▸ Problem to solve:
Could you please return each line of the data that has the word "subtotal"?

(Stored records)

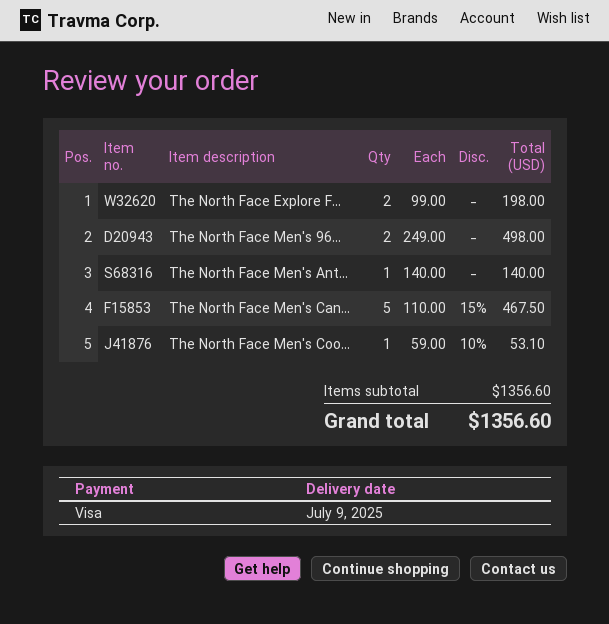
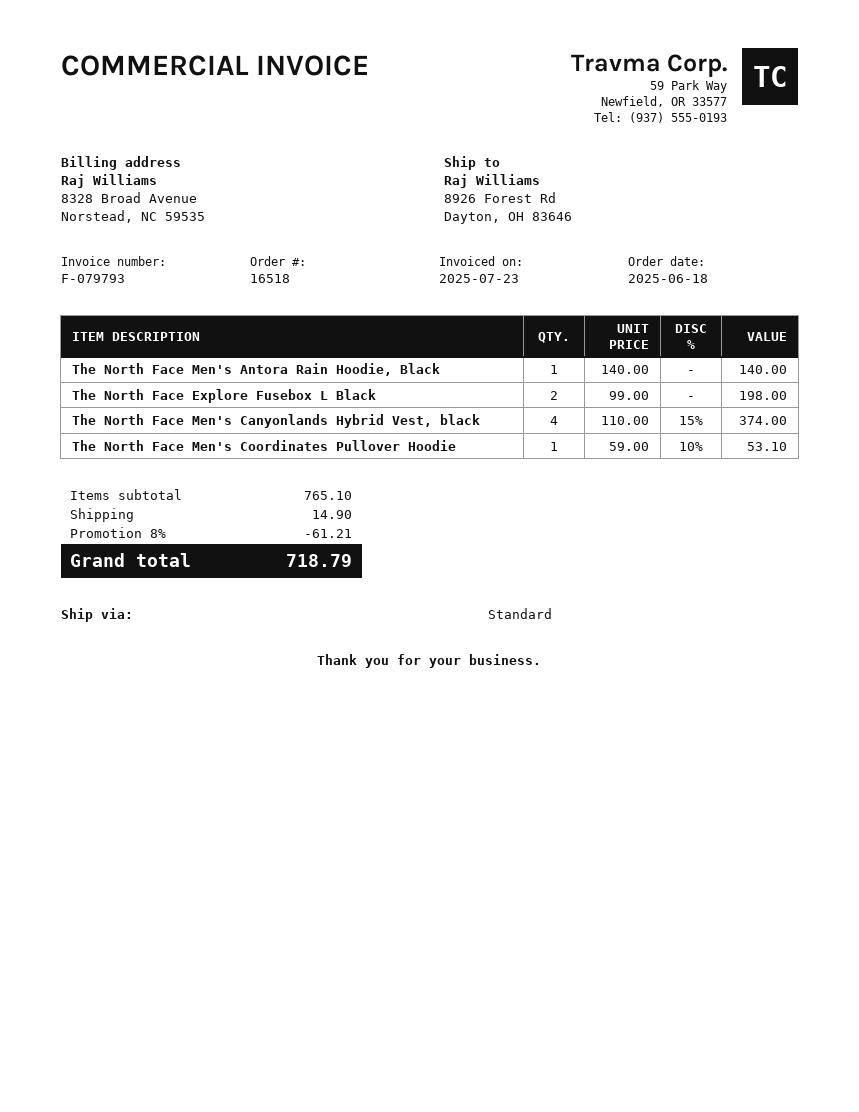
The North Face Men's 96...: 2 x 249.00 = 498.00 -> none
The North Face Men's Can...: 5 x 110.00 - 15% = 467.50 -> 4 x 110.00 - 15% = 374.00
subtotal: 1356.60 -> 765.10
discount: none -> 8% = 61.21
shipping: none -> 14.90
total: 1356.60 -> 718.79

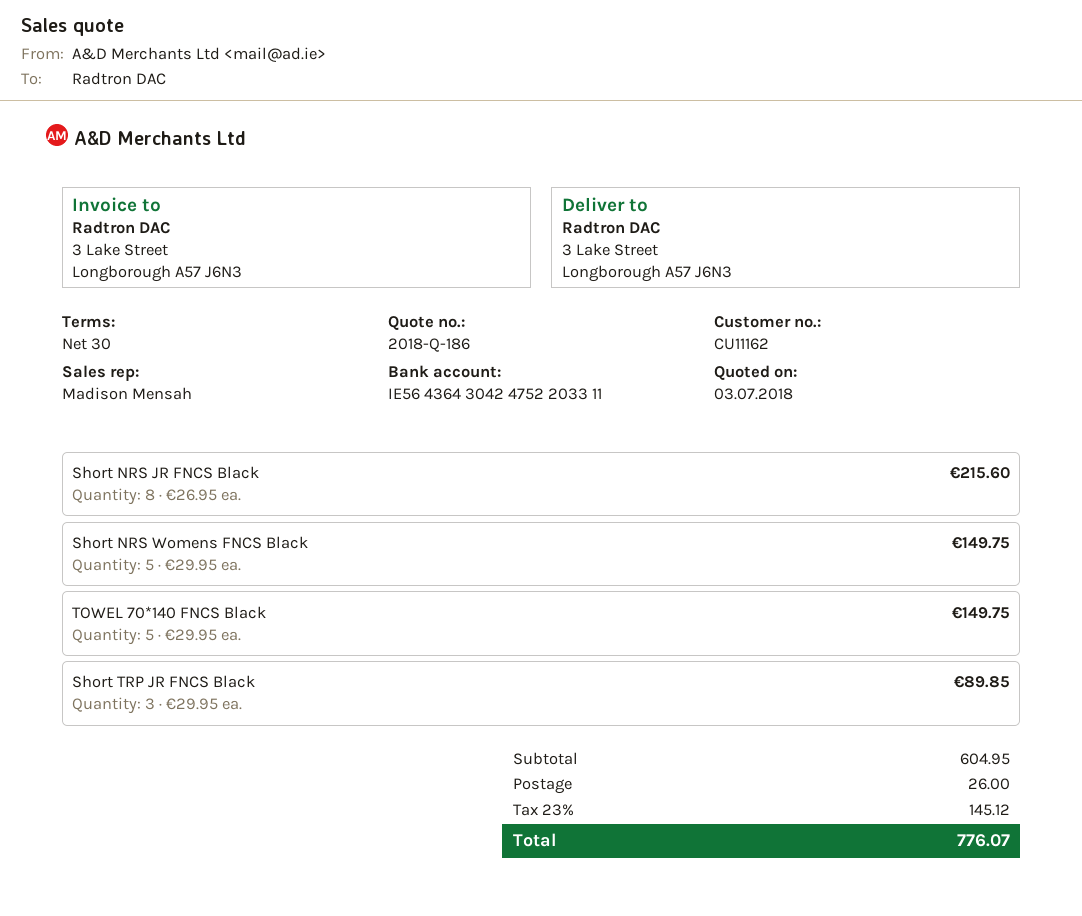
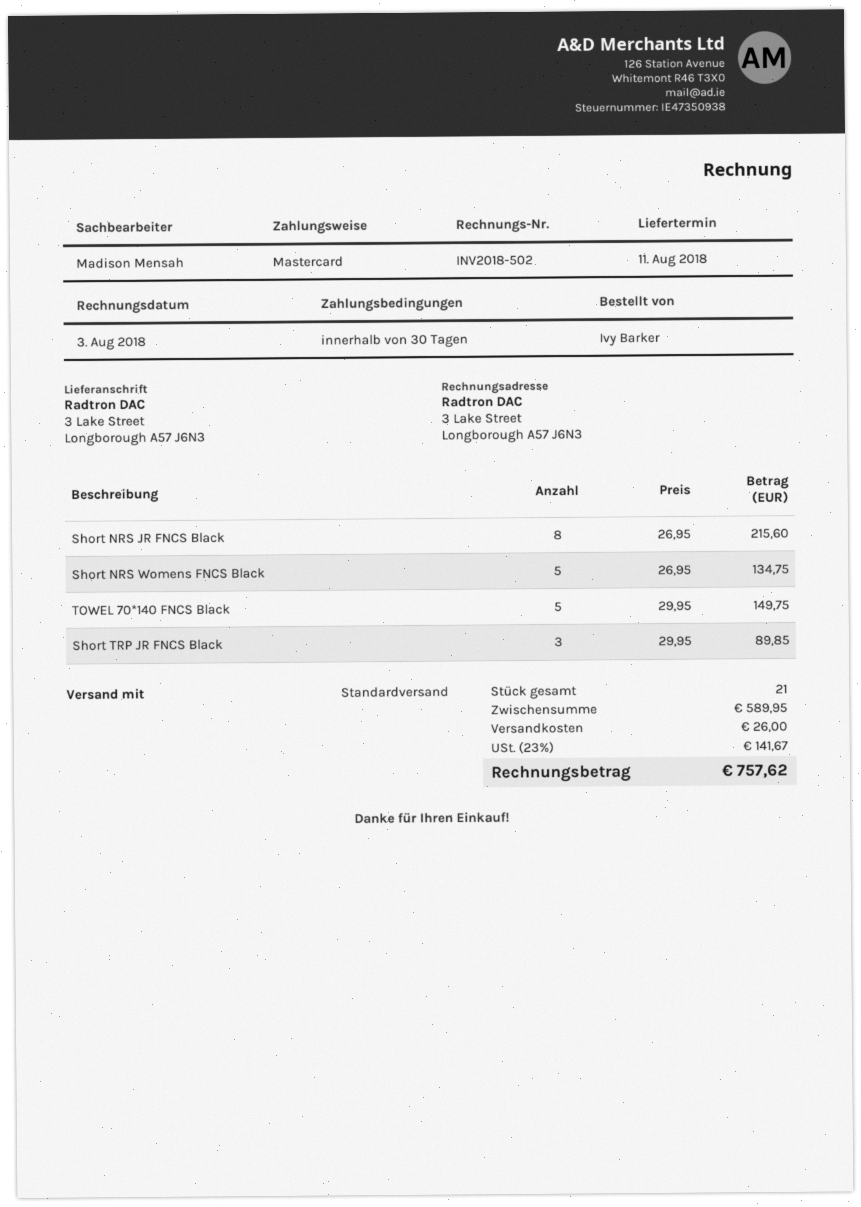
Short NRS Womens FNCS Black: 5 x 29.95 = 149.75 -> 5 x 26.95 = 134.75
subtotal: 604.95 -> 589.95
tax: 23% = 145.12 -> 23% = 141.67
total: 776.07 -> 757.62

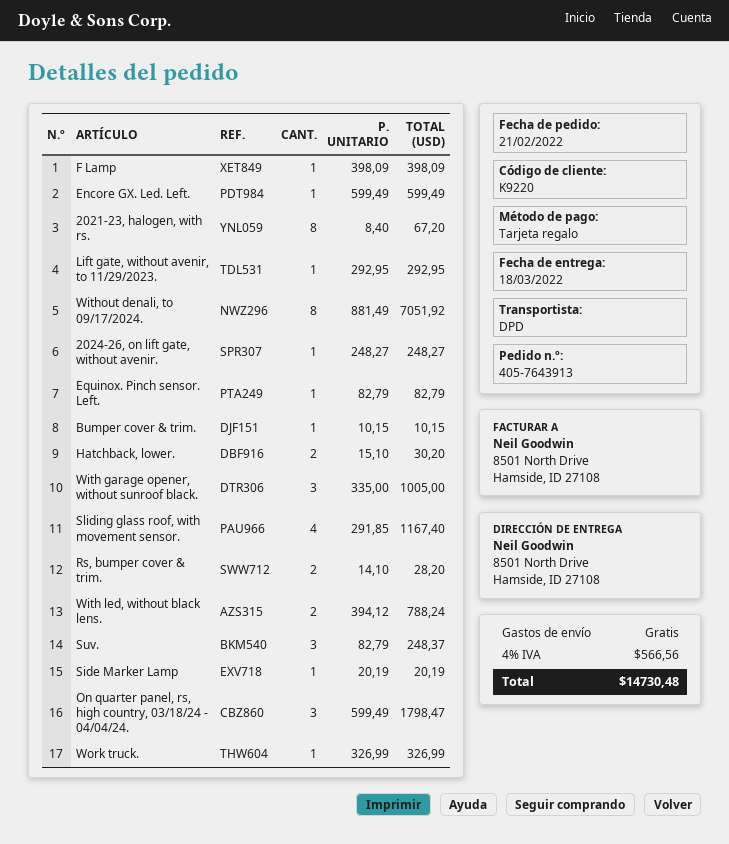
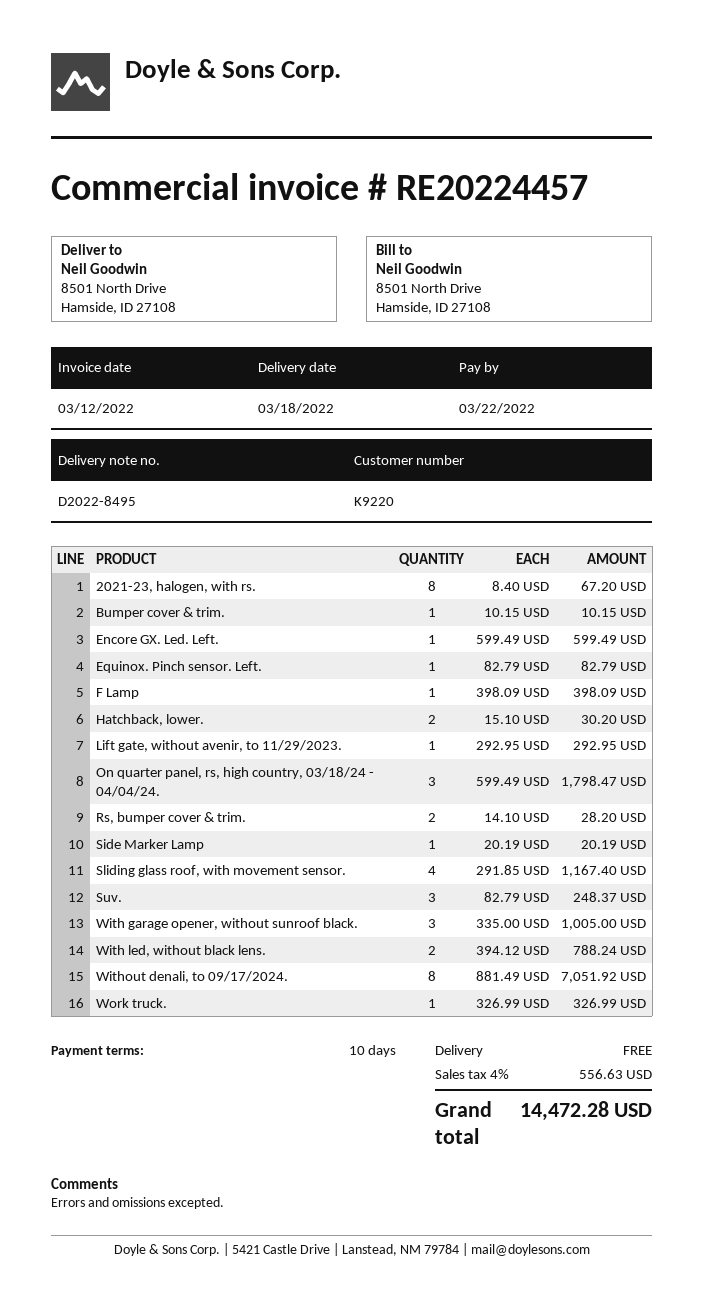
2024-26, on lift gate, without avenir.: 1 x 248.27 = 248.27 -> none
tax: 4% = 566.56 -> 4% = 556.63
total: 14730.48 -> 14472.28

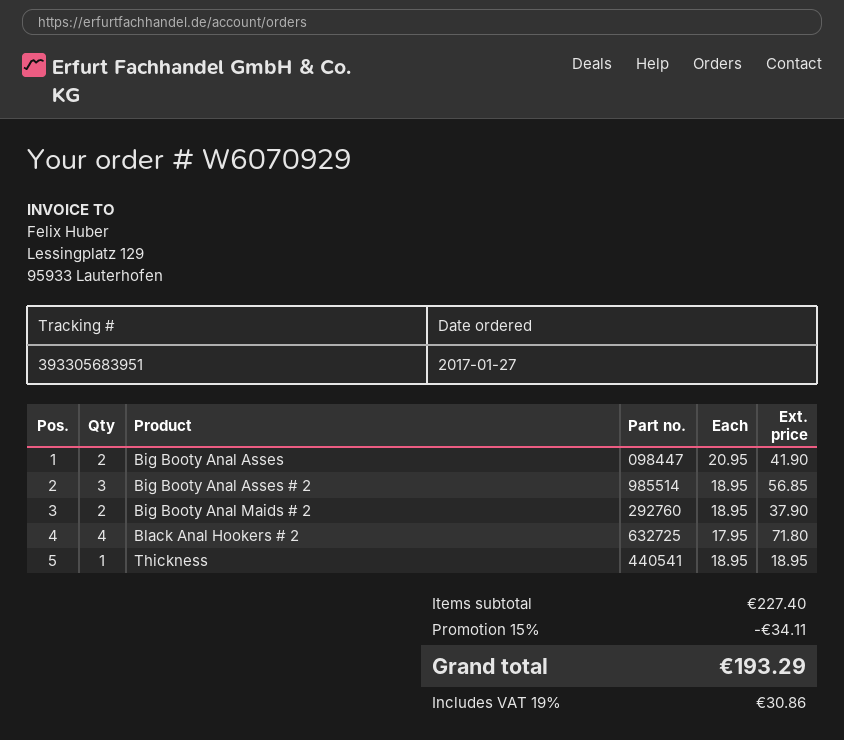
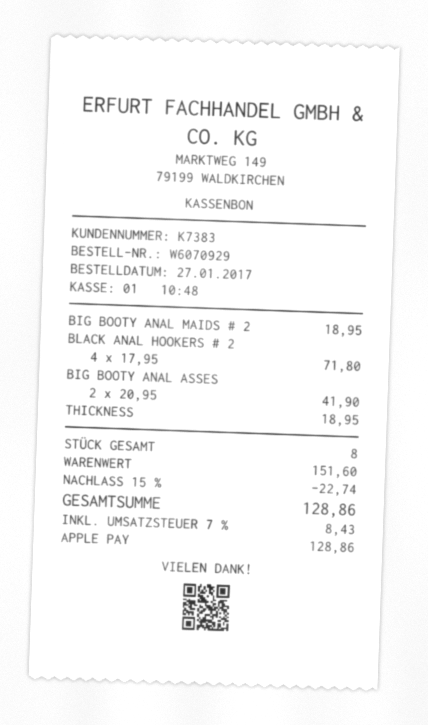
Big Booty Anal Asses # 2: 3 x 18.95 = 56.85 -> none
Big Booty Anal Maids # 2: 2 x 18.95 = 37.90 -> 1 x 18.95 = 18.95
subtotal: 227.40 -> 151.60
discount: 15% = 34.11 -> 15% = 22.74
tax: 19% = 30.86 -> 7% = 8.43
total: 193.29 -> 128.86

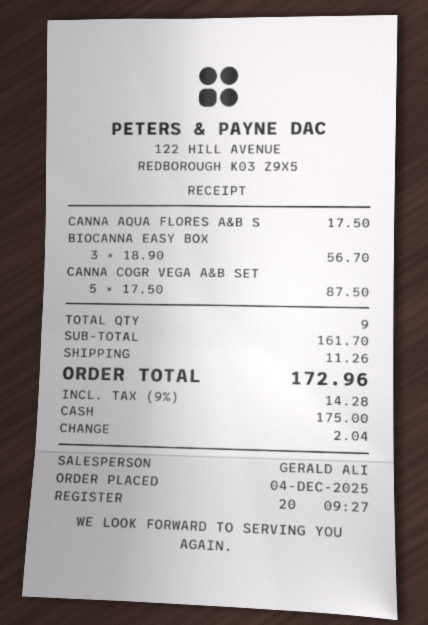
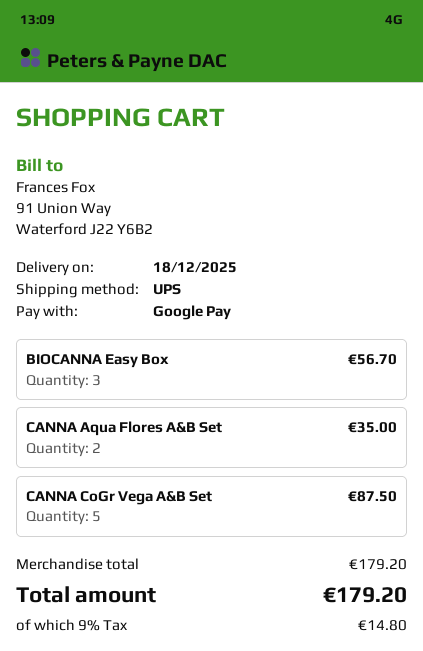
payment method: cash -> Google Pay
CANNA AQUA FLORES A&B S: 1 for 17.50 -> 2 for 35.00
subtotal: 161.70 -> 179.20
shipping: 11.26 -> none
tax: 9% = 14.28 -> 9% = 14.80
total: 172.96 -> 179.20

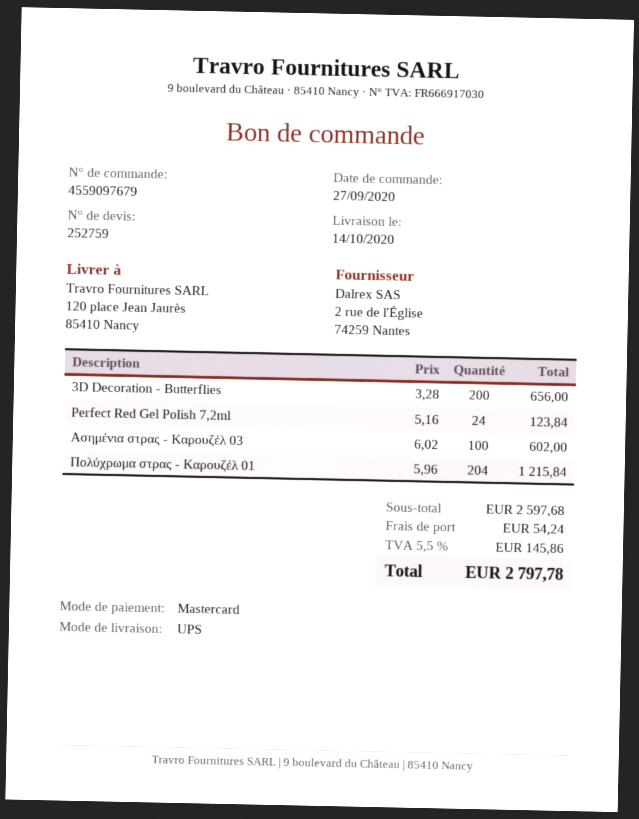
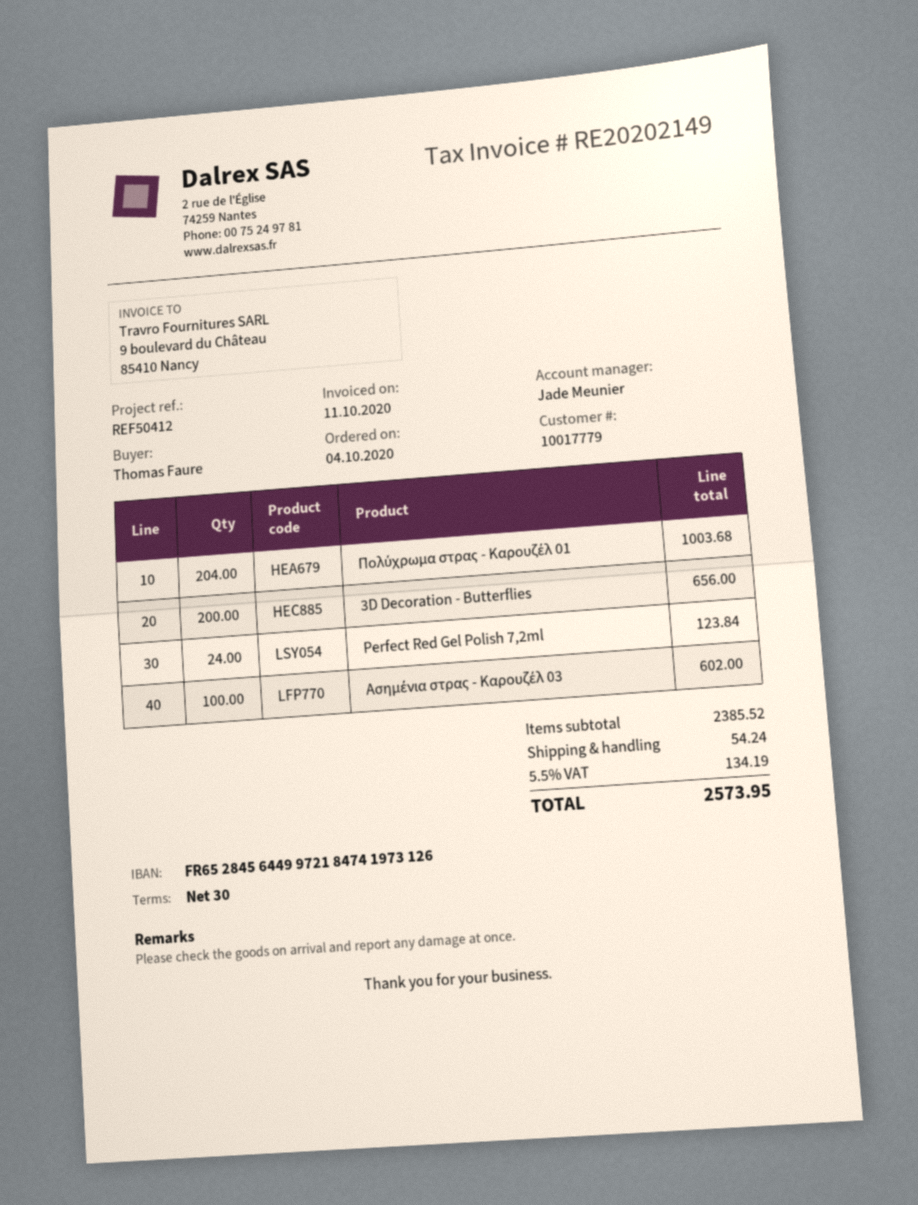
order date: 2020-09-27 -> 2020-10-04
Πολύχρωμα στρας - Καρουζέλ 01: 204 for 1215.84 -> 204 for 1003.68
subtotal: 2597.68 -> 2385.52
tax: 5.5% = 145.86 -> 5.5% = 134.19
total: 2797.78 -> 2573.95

▸ Output below:
subtotal: 1356.60 -> 765.10
subtotal: 604.95 -> 589.95
subtotal: 227.40 -> 151.60
subtotal: 161.70 -> 179.20
subtotal: 2597.68 -> 2385.52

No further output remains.